The overhead on the resource mastering (or ownership-transfer) is very minimal when you have more than three nodes, as the request for any resource in the cluster can be obtained in a maximum of three hops (owner-master-requestor). This makes Oracle RAC horizontally scalable with many nodes. Application vendors (such as SAP) use Oracle RAC to demonstrate the scalability of their application. Most of the biggest OLTP benchmarks are on Oracle RAC. Oracle RAC 11g supports up to 100 nodes[4]. Although this is the concept, in many real implementations, RAC shows negative scalability (means as the number of nodes increases, performance decreases). This is because all the nodes need to co-ordinate each other to get a resource like locks and all the nodes are supposed to update same control file, in addition to that above mentioned inter-node block transfer also creates a big bottleneck in the performance.
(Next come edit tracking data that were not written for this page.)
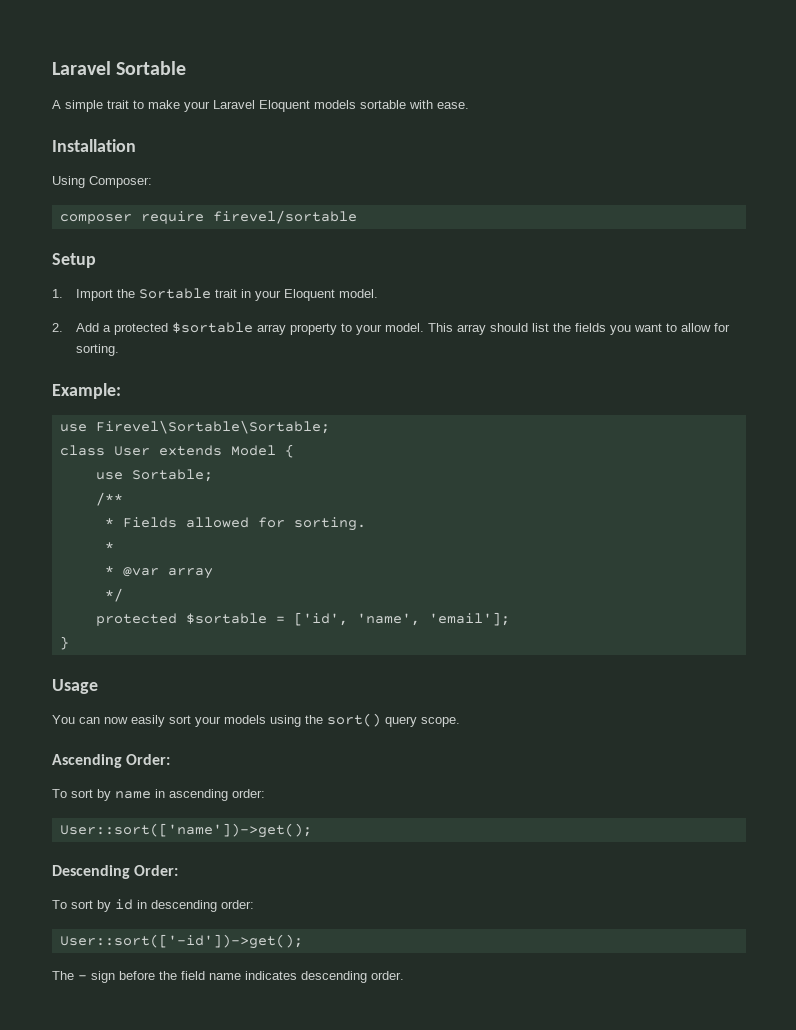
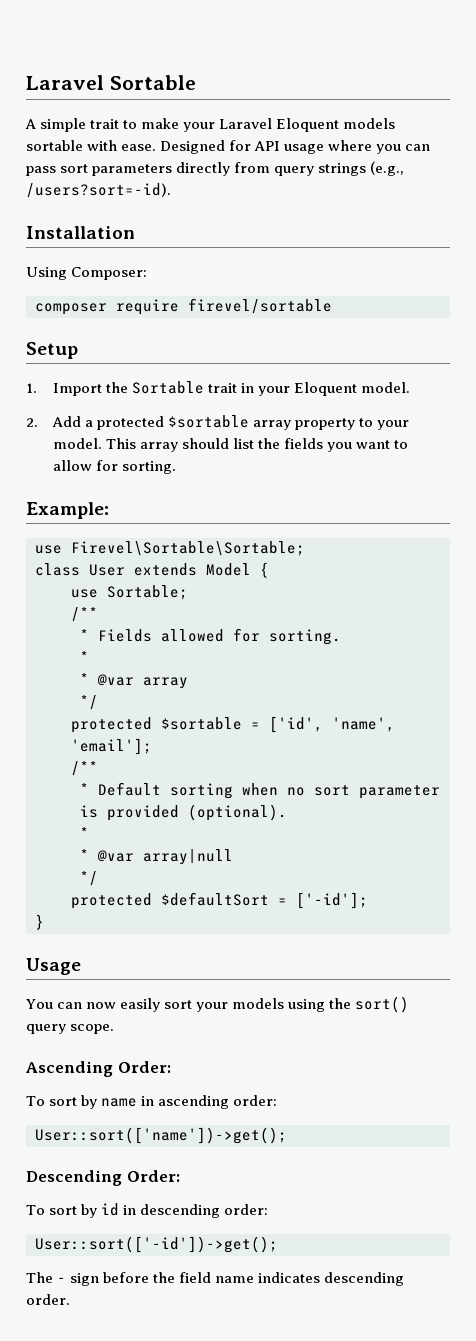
+ Designed for API usage where you can pass sort parameters directly from query strings (e.g., /users?sort=-id).
  protected $sortable = ['id', 'name', 'email'];
+ /**
+ * Default sorting when no sort parameter is provided (optional).
+ *
+ * @var array|null
+ */
+ protected $defaultSort = ['-id'];

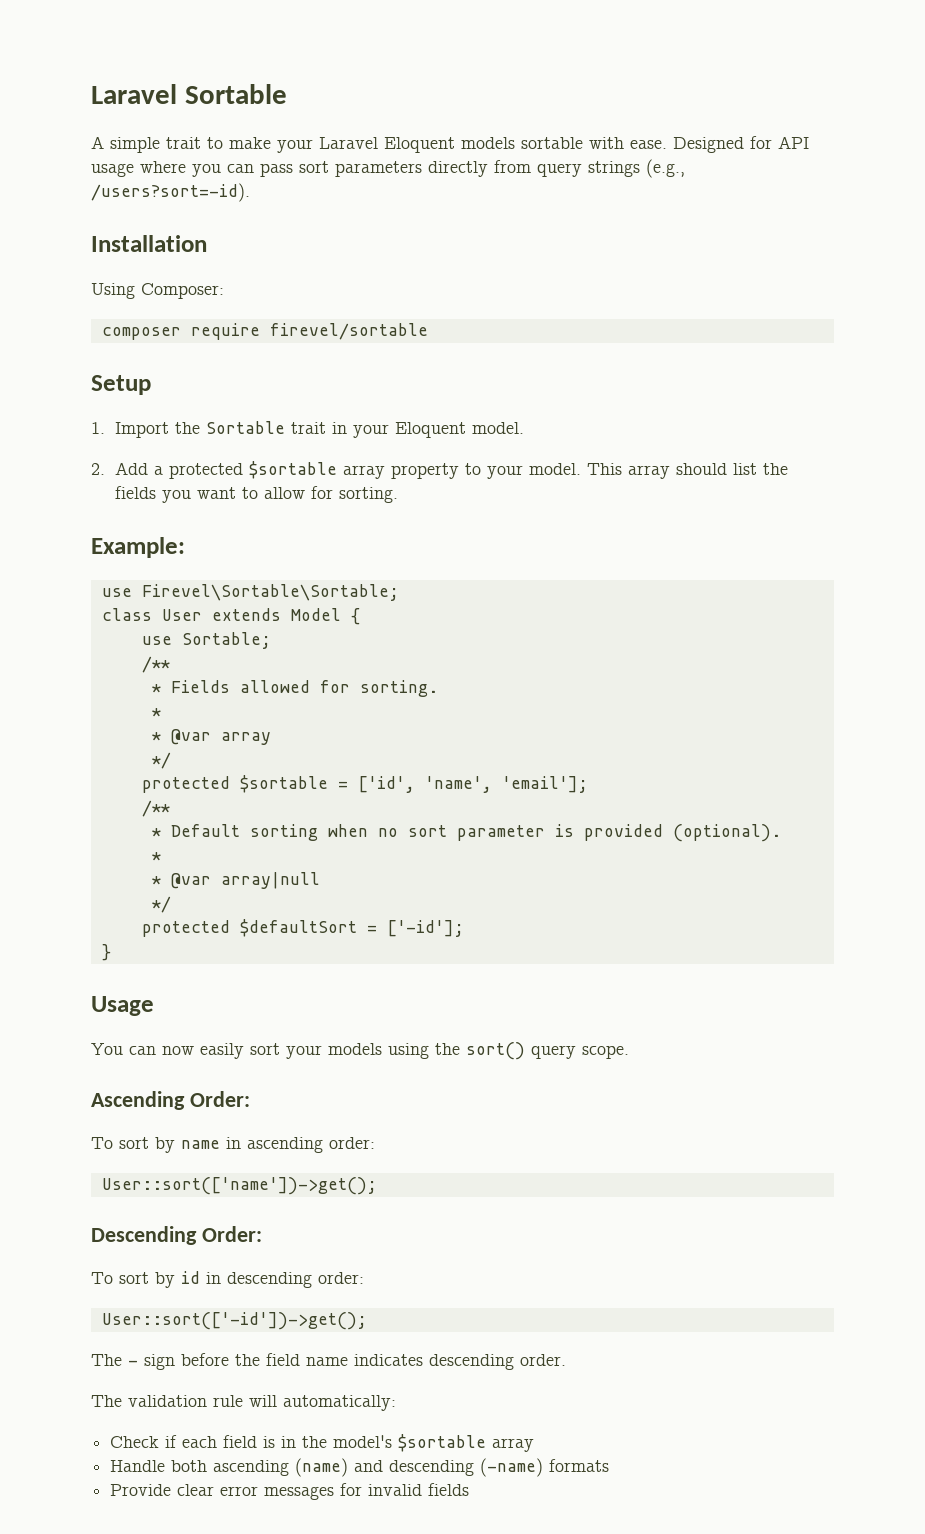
+ The validation rule will automatically:
+ Check if each field is in the model's $sortable array
+ Handle both ascending (name) and descending (-name) formats
+ Provide clear error messages for invalid fields

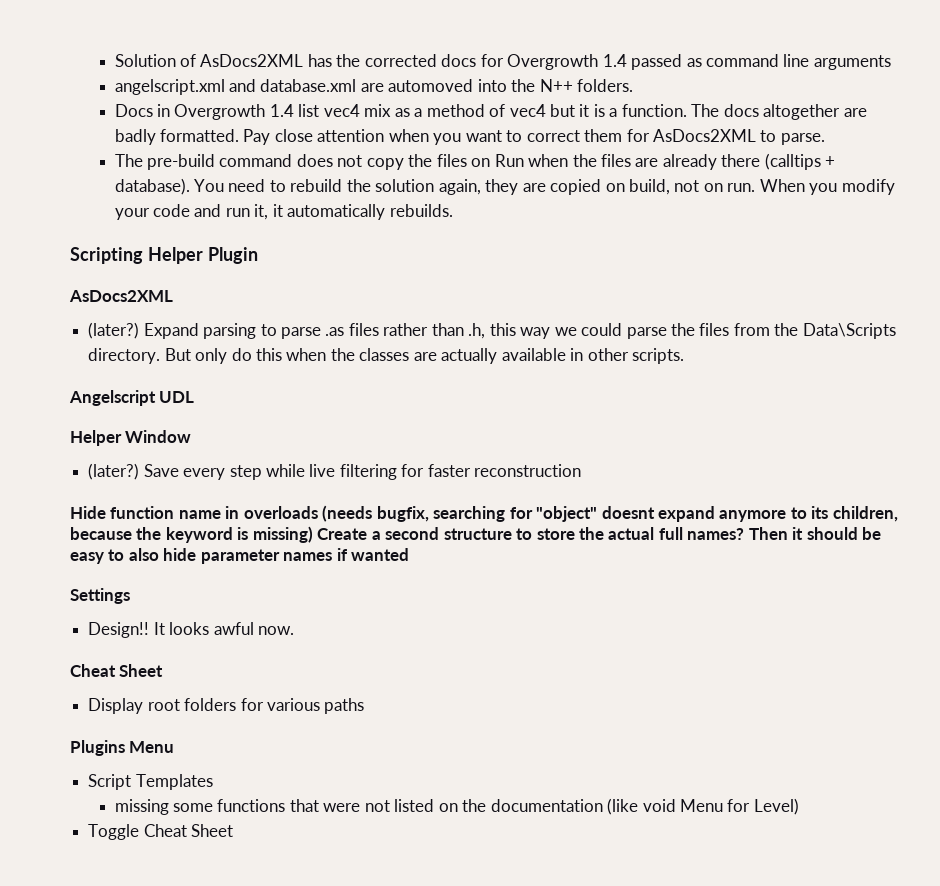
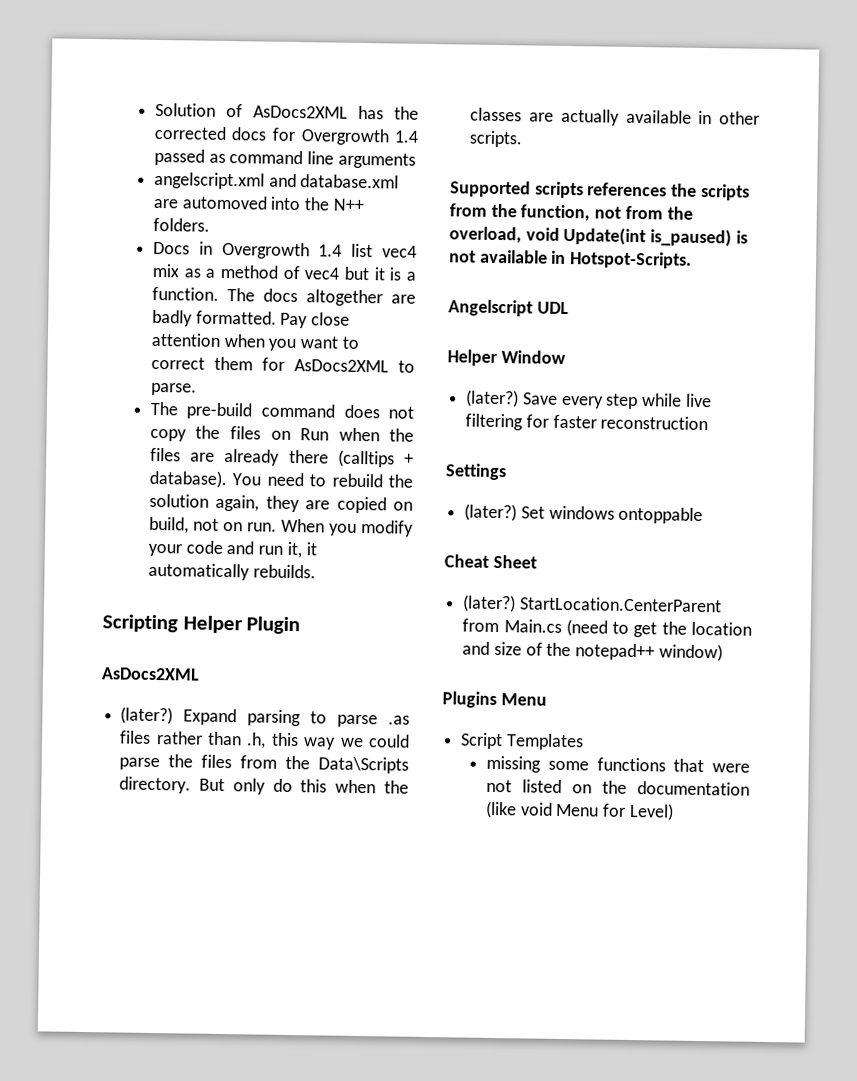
+ Supported scripts references the scripts from the function, not from the overload, void Update(int is_paused) is not available in Hotspot-Scripts.
- Hide function name in overloads (needs bugfix, searching for "object" doesnt expand anymore to its children, because the keyword is missing) Create a second structure to store the actual full names? Then it should be easy to also hide parameter names if wanted
  Settings
- Design!! It looks awful now.
+ (later?) Set windows ontoppable
  Cheat Sheet
- Display root folders for various paths
+ (later?) StartLocation.CenterParent from Main.cs (need to get the location and size of the notepad++ window)
- Toggle Cheat Sheet

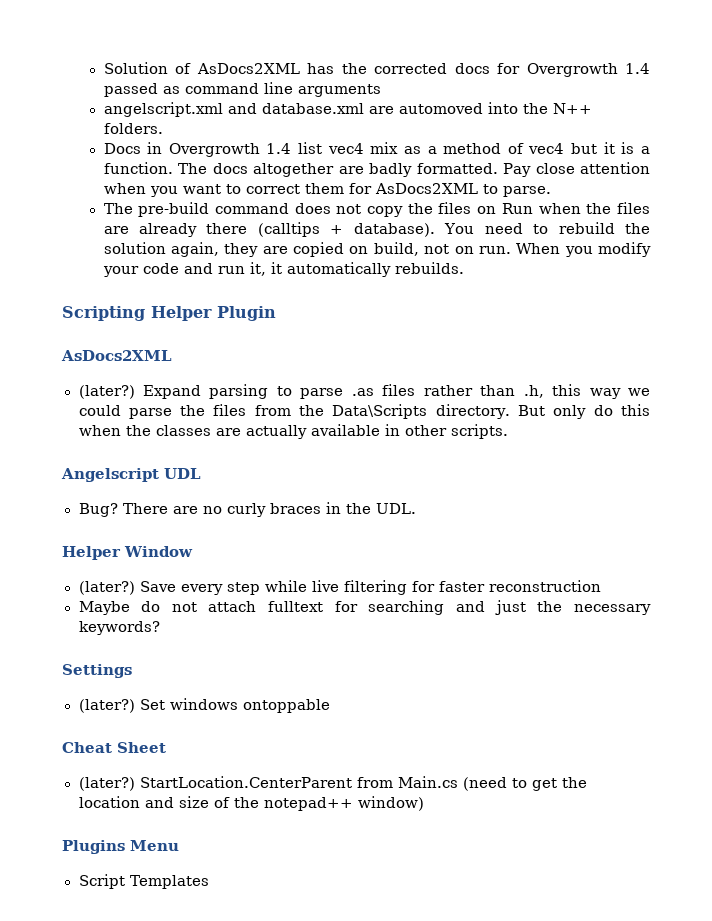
- Supported scripts references the scripts from the function, not from the overload, void Update(int is_paused) is not available in Hotspot-Scripts.
  Angelscript UDL
+ Bug? There are no curly braces in the UDL.
+ Maybe do not attach fulltext for searching and just the necessary keywords?
- missing some functions that were not listed on the documentation (like void Menu for Level)

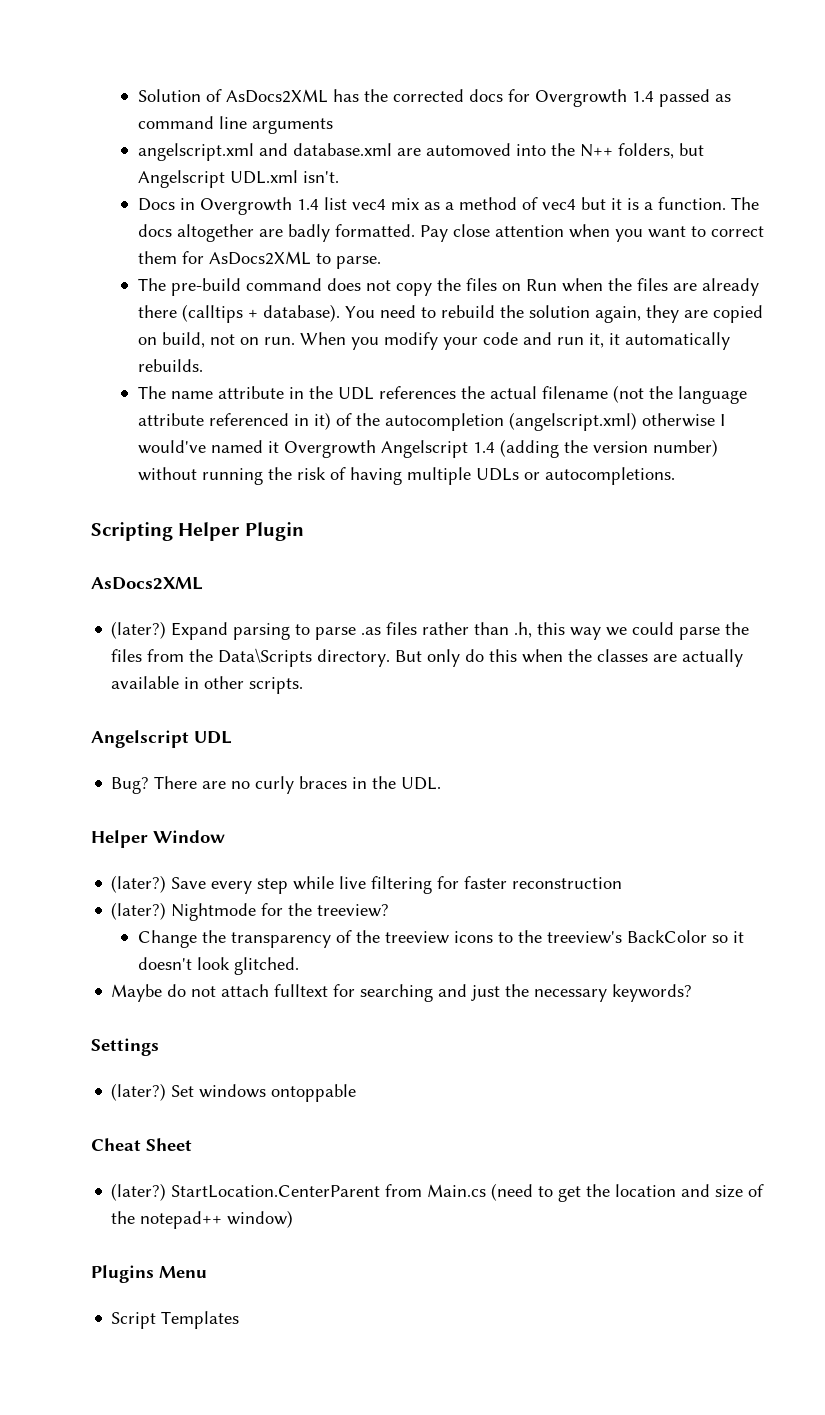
- angelscript.xml and database.xml are automoved into the N++ folders.
+ angelscript.xml and database.xml are automoved into the N++ folders, but Angelscript UDL.xml isn't.
+ The name attribute in the UDL references the actual filename (not the language attribute referenced in it) of the autocompletion (angelscript.xml) otherwise I would've named it Overgrowth Angelscript 1.4 (adding the version number) without running the risk of having multiple UDLs or autocompletions.
+ (later?) Nightmode for the treeview?
+ Change the transparency of the treeview icons to the treeview's BackColor so it doesn't look glitched.

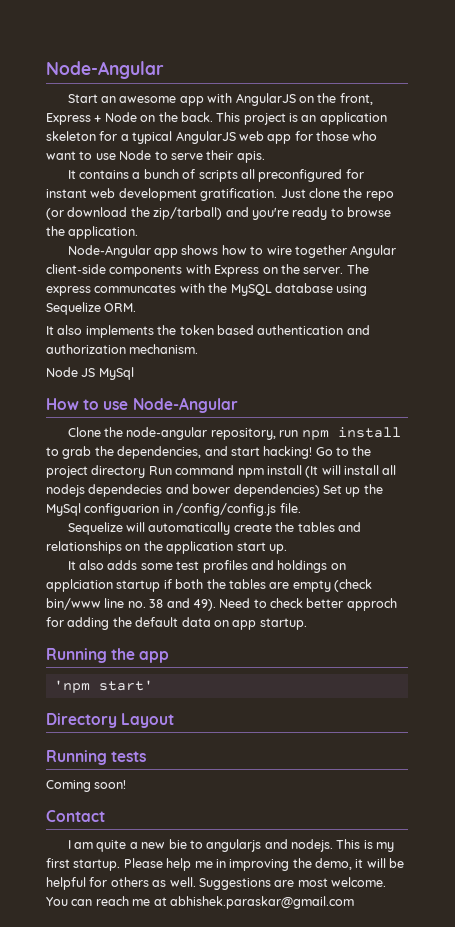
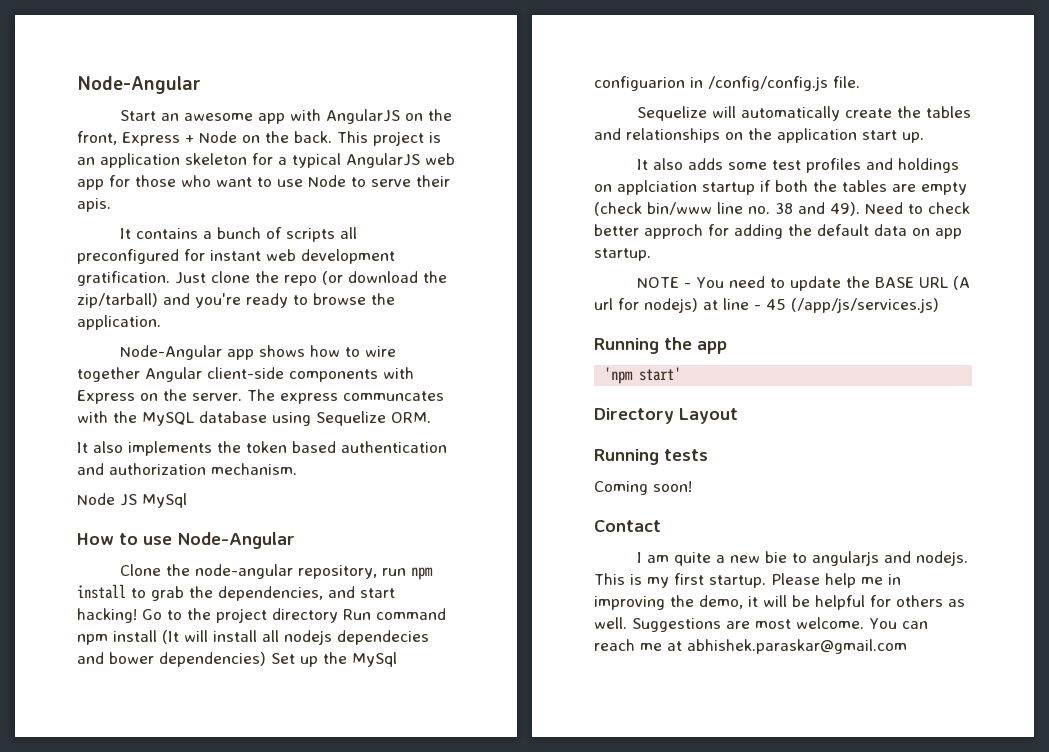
+ NOTE - You need to update the BASE URL (A url for nodejs) at line - 45 (/app/js/services.js)

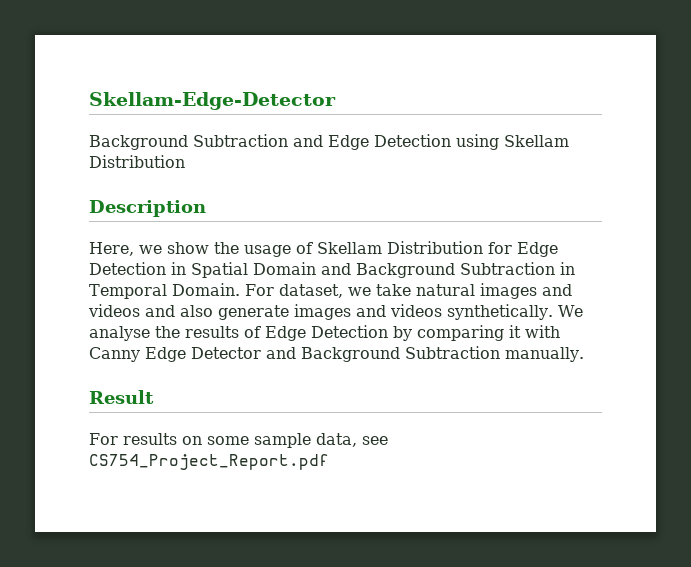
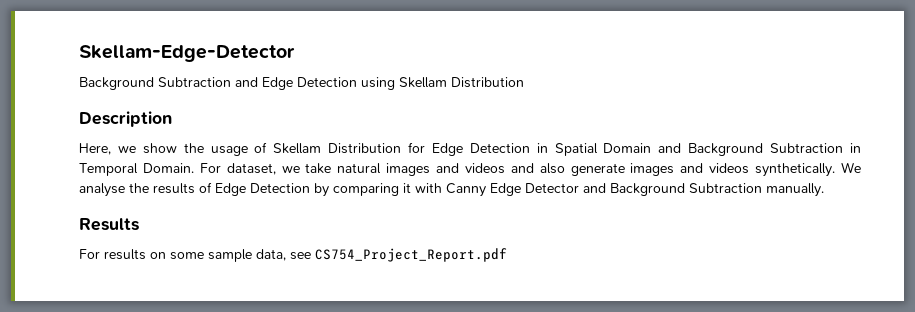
- Result
+ Results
So usage of RAC for OLTP systems and its saleability is still a debatable point.

For some applications, RAC may require careful application-partitioning to enhance performance. An application which scales linearly on an SMP machine may scale linearly under RAC. However, if the application cannot scale linearly on SMP, it will not scale when ported to RAC. In short the application scalability is based on how well the application scales in a single instance.

[edit] Competition

Shared Everything

Apart from Oracle RAC, other commercially-available databases offer a "shared-everything" architecture. IBM DB2 for z/OS (the IBM mainframe operating-system) has provided a high-performance data-sharing option since the mid 1990s when IBM released its mainframe hardware and software-clustering infrastructure.

In February 2008, Sybase released its Adaptive Server Enterprise, Cluster Edition. It is similar to Oracle RAC in its shared everything design. See Sybase ASE Cluster Edition's data sheet here for details.

Although technically not shared everything, Sybase also provides a column-based relational database focused on analytic and datawarehouse applications called Sybase IQ which can be configured to run in a shared disk mode.

Shared Nothing

Competitive products offering shared-nothing architectures include:

Shared-nothing and shared-everything architectures each have advantages over the other. DBMS vendors and industry analysts regularly debate the matter; for example, Microsoft touts a comparison of its SQL Server 2005 with Oracle 10g RAC by Performance Tuning Corporation.[5]